Thread: Problem with multi-job pg_restore

Problem with multi-job pg_restore

From
Brian Weaver
Date:
I think I've discovered an issue with multi-job pg_restore on a 700 GB
data file created with pg_dump. Before anyone points out that the
preferred procedure is to use the newest pg_dump to backup a database
before doing pg_restore let just say, "Yes I'm aware of that advice
and unfortunately it just isn't an option."

Here is the dump file information (acquired via pg_restore -l)

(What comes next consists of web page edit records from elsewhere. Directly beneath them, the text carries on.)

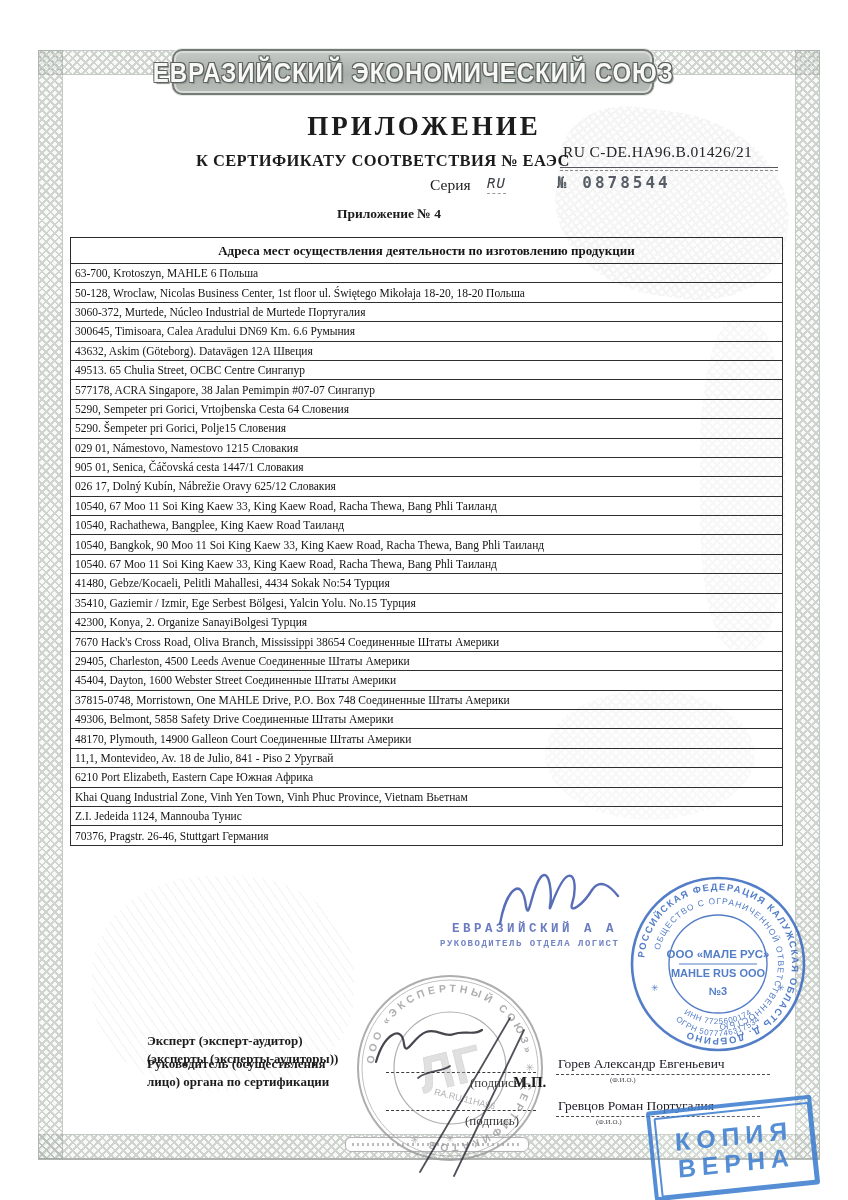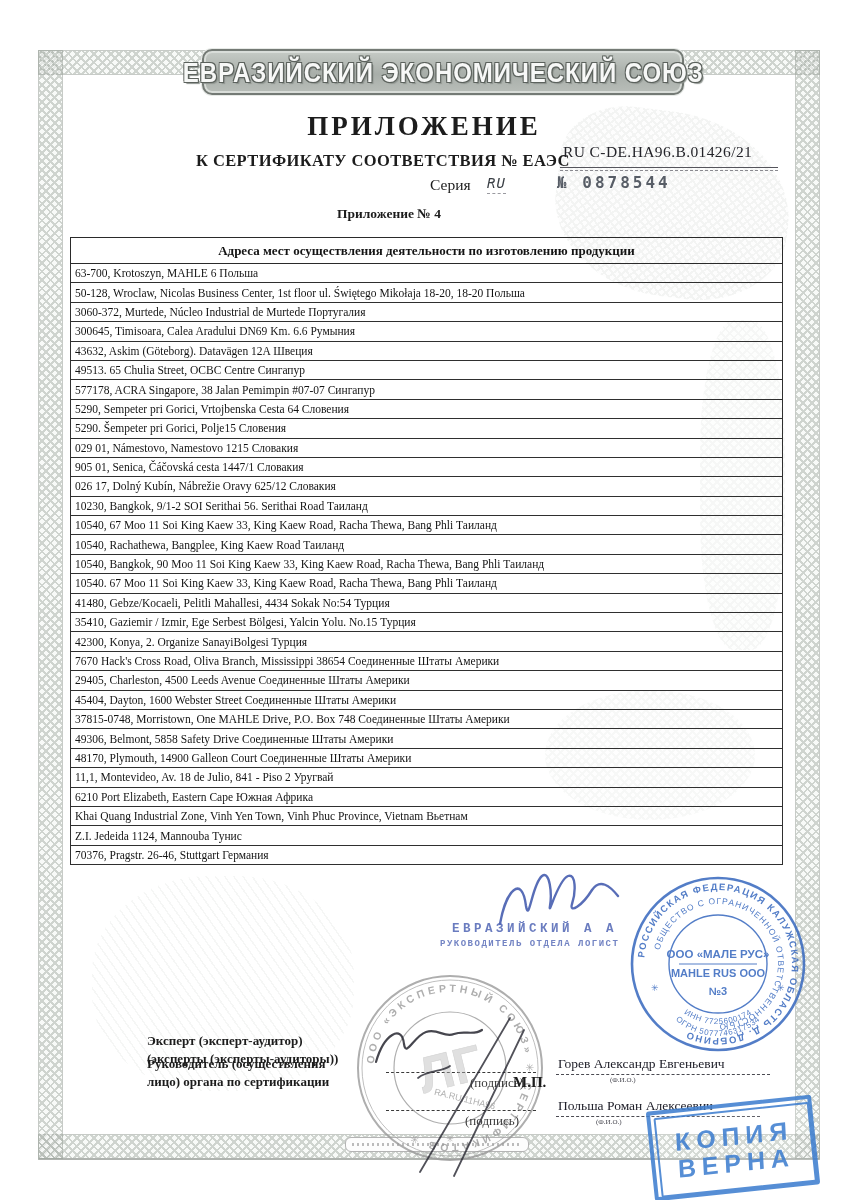--- a/index.html
+++ b/index.html
@@ -14,21 +14,21 @@
     opacity:.55;}
   .band{position:absolute;z-index:1;border:1px solid #9aa29a;}
   .band-top{left:38px;top:50px;width:780px;height:23px;}
   .band-bottom{left:38px;top:1134px;width:780px;height:23px;border-bottom:2px solid #707870;}
   .band-left{left:38px;top:50px;width:23px;height:1107px;}
   .band-right{left:795px;top:50px;width:23px;height:1107px;}
 
   .wm{position:absolute;z-index:0;pointer-events:none;}
 
   
-  .banner{position:absolute;z-index:3;left:202px;top:49px;width:478px;height:42px;
+  .banner{position:absolute;z-index:3;left:172px;top:49px;width:478px;height:42px;
     background:linear-gradient(#c6cbc6,#a8aea9 55%,#b9beb9);
     border:2px solid #747a75;border-radius:10px;box-shadow:inset 0 0 0 2px #d9ddd9, 0 0 0 1px #e7eae7;
     display:flex;align-items:center;justify-content:center;}
   .banner span{font-family:"Liberation Sans","DejaVu Sans",sans-serif;font-weight:bold;
     font-size:25px;color:#f7f8f7;letter-spacing:1px;white-space:nowrap;transform:scaleX(.96) scaleY(1.12);
     text-shadow:1px 1px 0 #5c625d,-1px -1px 0 #5c625d,1px -1px 0 #5c625d,-1px 1px 0 #5c625d,2px 2px 1px #8d938e;}
 
   .abs{position:absolute;z-index:2;}
   .doc-title{left:0;top:111px;width:848px;text-align:center;font-size:27px;font-weight:bold;letter-spacing:3px;}
   .doc-subtitle{left:196px;top:151px;font-size:16.5px;font-weight:bold;letter-spacing:.4px;}
@@ -159,23 +159,20 @@
         </tr>
 
         <tr>
           <td>905 01, Senica, Čáčovská cesta 1447/1 Словакия</td>
         </tr>
 
         <tr>
           <td>026 17, Dolný Kubín, Nábrežie Oravy 625/12 Словакия</td>
         </tr>
 
-        <tr>
-          <td>10230, Bangkok, 9/1-2 SOI Serithai 56. Serithai Road Таиланд</td>
-        </tr>
 
         <tr>
           <td>10540, 67 Moo 11 Soi King Kaew 33, King Kaew Road, Racha Thewa, Bang Phli Таиланд</td>
         </tr>
 
         <tr>
           <td>10540, Rachathewa, Bangplee, King Kaew Road Таиланд</td>
         </tr>
 
         <tr>
@@ -313,21 +310,21 @@
   <div class="abs sig-caption" style="left:432px;top:1075px;">(подпись)</div>
   <div class="abs sig-line" style="left:386px;top:1110px;width:150px;"></div>
   <div class="abs sig-caption" style="left:427px;top:1113px;">(подпись)</div>
 
   <div class="abs mp">М.П.</div>
 
   <div class="abs fio-name" style="left:558px;top:1056px;">Горев Александр Евгеньевич</div>
   <div class="abs name-line" style="left:556px;top:1074px;width:214px;"></div>
   <div class="abs fio-caption" style="left:610px;top:1076px;">(Ф.И.О.)</div>
 
-  <div class="abs fio-name" style="left:558px;top:1098px;">Польша Роман Алексеевич</div>
+  <div class="abs fio-name" style="left:558px;top:1098px;">Гревцов Роман Португалия</div>
   <div class="abs name-line" style="left:556px;top:1116px;width:204px;"></div>
   <div class="abs fio-caption" style="left:596px;top:1118px;">(Ф.И.О.)</div>
 
   <div class="abs copy-stamp">
     <div class="copy-inner">
       <div>КОПИЯ</div>
       <div>ВЕРНА</div>
     </div>
   </div>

; Archive created at Wed Mar  7 10:51:40 2012
;     dbname: raritan
;     TOC Entries: 756
;     Compression: -1
;     Dump Version: 1.11-0
;     Format: CUSTOM
;     Integer: 4 bytes
;     Offset: 8 bytes
;     Dumped from database version: 8.4.9
;     Dumped by pg_dump version: 8.4.9

The problem occurs during the restore when one of the bulk loads
(COPY) seems to get disconnected from the restore process. I captured
stdout and stderr from the pg_restore execution and there isn't a
single hint of a problem. When I look at the log file in the
$PGDATA/pg_log directory I found the following errors:

LOG:  could not send data to client: Connection reset by peer
STATEMENT:  COPY public.outlet_readings_rollup (id, outlet_id,
rollup_interval, reading_time, min_current, max_current,
average_current, min_active_power, max_active_power,
average_active_power, min_apparent_power, max_apparent_power,
average_apparent_power, watt_hour, pdu_id, min_voltage, max_voltage,
average_voltage) TO stdout;

I'm running PostgreSQL 9.1.3 on a CentOS 6 x86-64 build. I'm a
developer by trade so I'm good with building from the latest source
and using debugging tools as necessary. What I'm really looking for is
advice on how to maximize the information I get so that I can minimize
the number of times I have to run the restore. The restore process
takes at least a day to complete (discounting the disconnected COPY
process) and I don't have weeks to figure out what's going on.

Thanks

-- Brian
-- 

/* insert witty comment here */


Re: Problem with multi-job pg_restore

From
Tom Lane
Date:
Brian Weaver <cmdrclueless@gmail.com> writes:
> I think I've discovered an issue with multi-job pg_restore on a 700 GB
> data file created with pg_dump.

Just to clarify, you mean parallel restore, right?  Are you using any
options beyond -j, that is any sort of selective restore?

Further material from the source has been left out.